What small, easy things can the average person do to start protecting their privacy today?
“Just do what you can without overburdening yourself. So, use #ProtonMail, use #Signal or #Threema, use #DuckDuckGo — these are very good alternatives. And whenever you can, say no to cookies.
@sergeant Solid advice 👍
@ilyess @sergeant When Protonmail sends you a notice that you have a msg waiting, there's apparently no way of knowing if the msg that's waiting is actually just an announcement from Protonmail themselves. So you could be forced through hoops like Protonmail's #CAPTCHA only to find spam waiting. CAPTCHA has ruined #Protonmail as far as I'm concerned. I wouldn't want to lead someone their CAPTCHA trap
@sergeant @ilyess #Signal is not a good recommendation either: https://github.com/privacytoolsIO/privacytools.io/issues/779 And #DuckDuckGo is also quite lousy: http://techrights.org/2021/03/15/duckduckgo-in-2021/
@sergeant @resist1984 you’re right. Unfortunately, as it stands today #Signal remains the best #privacy preserving messaging service out there for novice users. I’m thinking of users who just wanna put in their phone number and find all their contacts and start conversations, just like they did on Whatsapp.
We might not all agree with Signal’s move to introduce crypto but we don’t have proof that it makes the messaging service less secure or less private.
@ilyess I do not have a mobile phone & I function quite fine. I'm not interested in accts on Facebook, Twitter, Signal, and MS LinkedIn so it causes me no issues. Mandatory GSM registration is reason *not* to have a mobile phone subscription, not the contrary. The only number I give businesses is a voicemail-only number. Using #Signal to marginalize ppl w/out a mobile# is not okay.
@resist1984
@ilyess
not sure the point here. are you saying people should be like you in their daily lives? no phone number, no phone to carry to have?
or you're just saying that's how you want to live?
@NatCor @ilyess Different people have different operational requirements. If you have kids, it might be hard to avoid having mobile phone service b/c you need to always be on-call for the kids. Or maybe you need to on-call for work emergencies. But if you don't have an operational need for mobile phone service always on standby, then you may have made a bad compromise. This is just part of my point
@ilyess @NatCor Having a mobile phone w/out service gives a good amount of availability w/out making a huge security compromise. The phone can still use wifi & work for voip,wire,briar,tutanota etc. Since some people have mobile svc & some don't, opting for Signal marginalizes ppl who don't have mobile phone svc b/c they are excluded. So my point is that it's bad to encourage or push Signal on ppl
I believe it's any phone number landline, voip, or mobile.
If signal it can't text you, it will call you for a confirm code. A small percentage will have random voip numbers with spoofed id info though. with landline mostly tied to specific location. some advanced users can spoof that as well.

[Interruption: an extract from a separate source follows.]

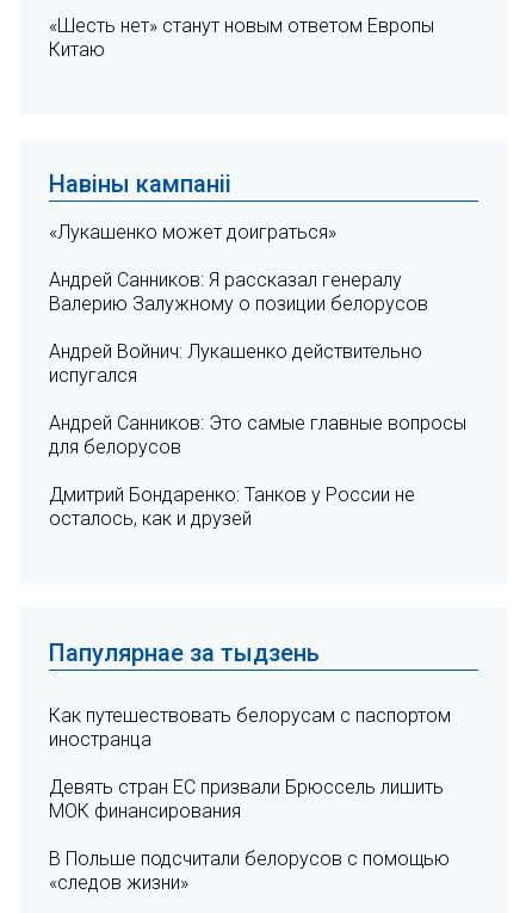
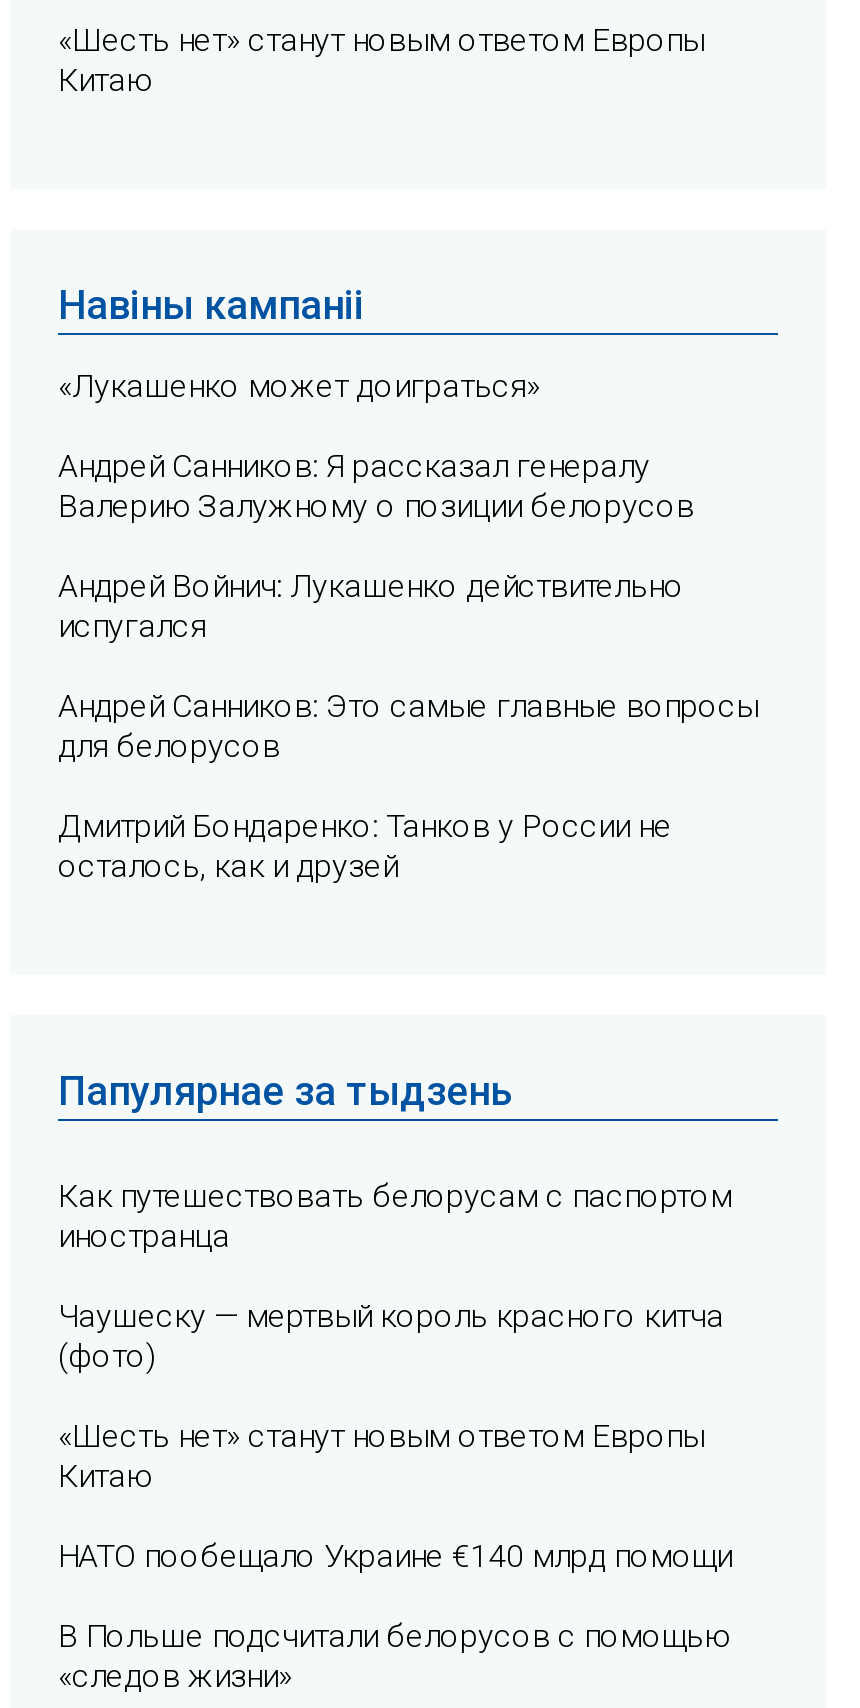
[49,776,444,823] Девять стран ЕС призвали Брюссель лишить | МОК финансирования -> [58,1297,732,1575] Чаушеску — мертвый король красного китча | (фото) | «Шесть нет» станут новым ответом Европы | Китаю | НАТО пообещало Украине €140 млрд помощи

@resist1984 Wow, I truly respect that. The voicemail-only service you’re using did not ask for you personal information upon signup? How is it different from a regular phone number?
If you wrote about this somewhere else feel free to send me the link. I don’t want you repeating yourself but I’m genuinely interested in your experience.
@ilyess The voicemail-only service sends the VMs to an email address, so I had to supply an email address but nothing else. And because it was gratis at the time of registration, I'm anonymous in principle (no payments to track). Of course there's no way to be anonymous when callers leave detailed voicemails, but I escape all the mass surveillance that's inherent in mobile phone service.
@resist1984 That’s pretty cool. Would you mind sharing their website? I’d like to take a look.
@resist1984 Absolutely! While that bothers you and me, the reality is that most users already have a phone number, and don't see this as an issue, because in this day and age you can't do much in society without a phone number. In some countries it's even part of your identity. At the hospital? What's your phone number? Wanna order delivery? What's your number? Need internet at home? Phone number.